VANCOUVER – Une session de yoga en plein air qui devait se tenir sur un important pont de Vancouver a été annulée après que la première ministre de la Colombie-Britannique eut annoncé qu’elle ne participerait pas à l’événement et que deux entreprises eurent retiré leurs contributions financières.

Christy Clark a annoncé vendredi que l’activité «Om the Bridge», qui devait se tenir le 21 juin sur le pont Burrard, n’aurait pas lieu. Elle a justifié sa décision en disant que la politique s’était emparée de l’événement et qu’elle l’avait dépouillée de son côté rassembleur et introspectif.

Dès l’annonce du retrait de Mme Clark sur Twitter, plus tôt vendredi, les détaillants Lululemon et YYoga avaient renchéri en annonçant qu’ils annulaient leur participation financière à l’événement.

Dans deux communiqués distincts, Lululemon et YYoga ont déclaré que leurs intentions étaient pures, mais que l’événement n’avait plus le soutien du public.

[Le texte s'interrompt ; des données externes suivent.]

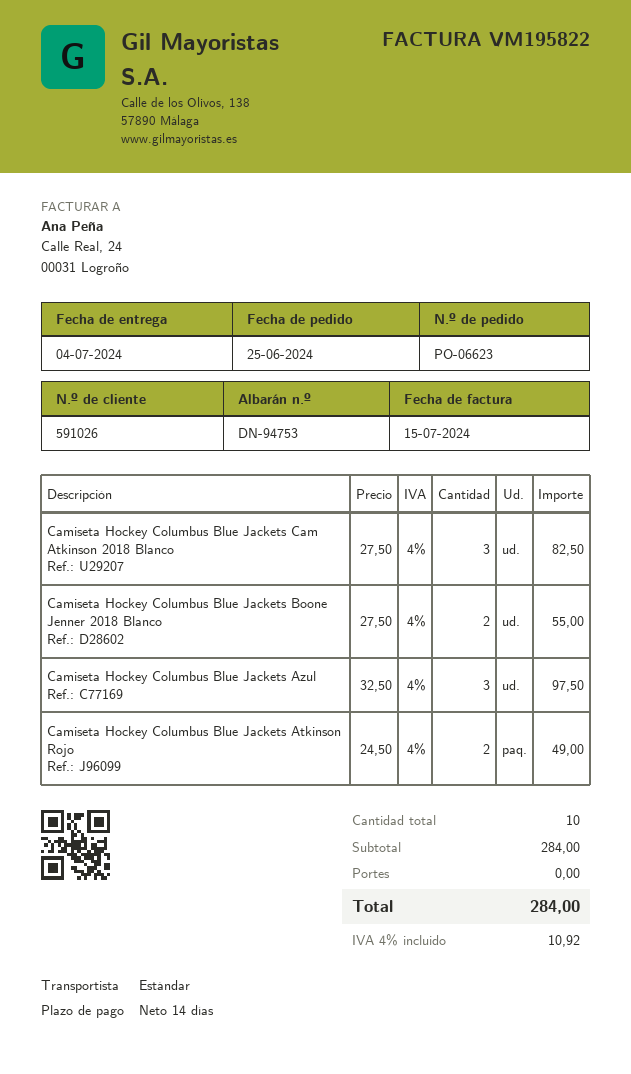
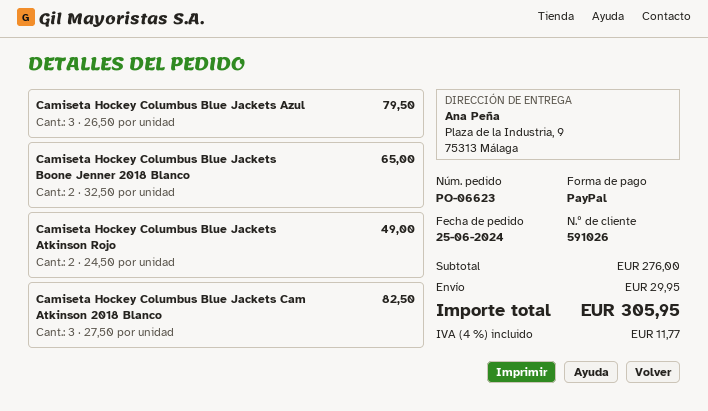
Camiseta Hockey Columbus Blue Jackets Boone Jenner 2018 Blanco: 2 x 27.50 = 55.00 -> 2 x 32.50 = 65.00
Camiseta Hockey Columbus Blue Jackets Azul: 3 x 32.50 = 97.50 -> 3 x 26.50 = 79.50
subtotal: 284.00 -> 276.00
shipping: 0.00 -> 29.95
tax: 4% = 10.92 -> 4% = 11.77
total: 284.00 -> 305.95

Le fondateur de YYoga, Terry McBride, a indiqué que son entreprise songeait à organiser une session de yoga dans un parc dans le cadre d’un événement qui rallierait la communauté. La porte-parole de Lululemon, Jill Battie, a également fait état d’une célébration qui serait organisée prochainement et qui ferait honneur à l’esprit du yoga.

Avant que l’événement ne soit officiellement annulé, une troisième entreprise, AltaGas, avait annoncé le retrait de sa commandite de 10 000 $.

L’intention de la première ministre Clark de fermer un pont du centre-ville de Vancouver pour célébrer la Journée internationale du yoga avait attisé la colère de nombreux citoyens. Certains avaient lancé que Mme Clark devait plutôt se préoccuper des dossiers autochtones, puisque le 21 juin est également la Journée nationale des Autochtones.

La première ministre s’était défendue en rappelant que la Journée internationale du yoga est célébrée à travers le monde et qu’elle est reconnue par les Nations unies.

De son côté, le chef de l’opposition officielle dans la province, le néo-démocrate John Horgan, a déclaré que bien que Mme Clark disait vouloir sortir la politique du yoga, c’est exactement le contraire qu’elle a fait.

Selon le gouvernement, la fermeture du pont aurait coûté 150 000 $.

«L’événement a dérapé puisqu’il représentait un gaspillage des fonds publics», a estimé M. Horgan. «Des millionnaires reçoivent des congés d’impôts et la première ministre ferme un pont pour pouvoir tenir sa session de yoga. Je crois que des gens ont été choqués.»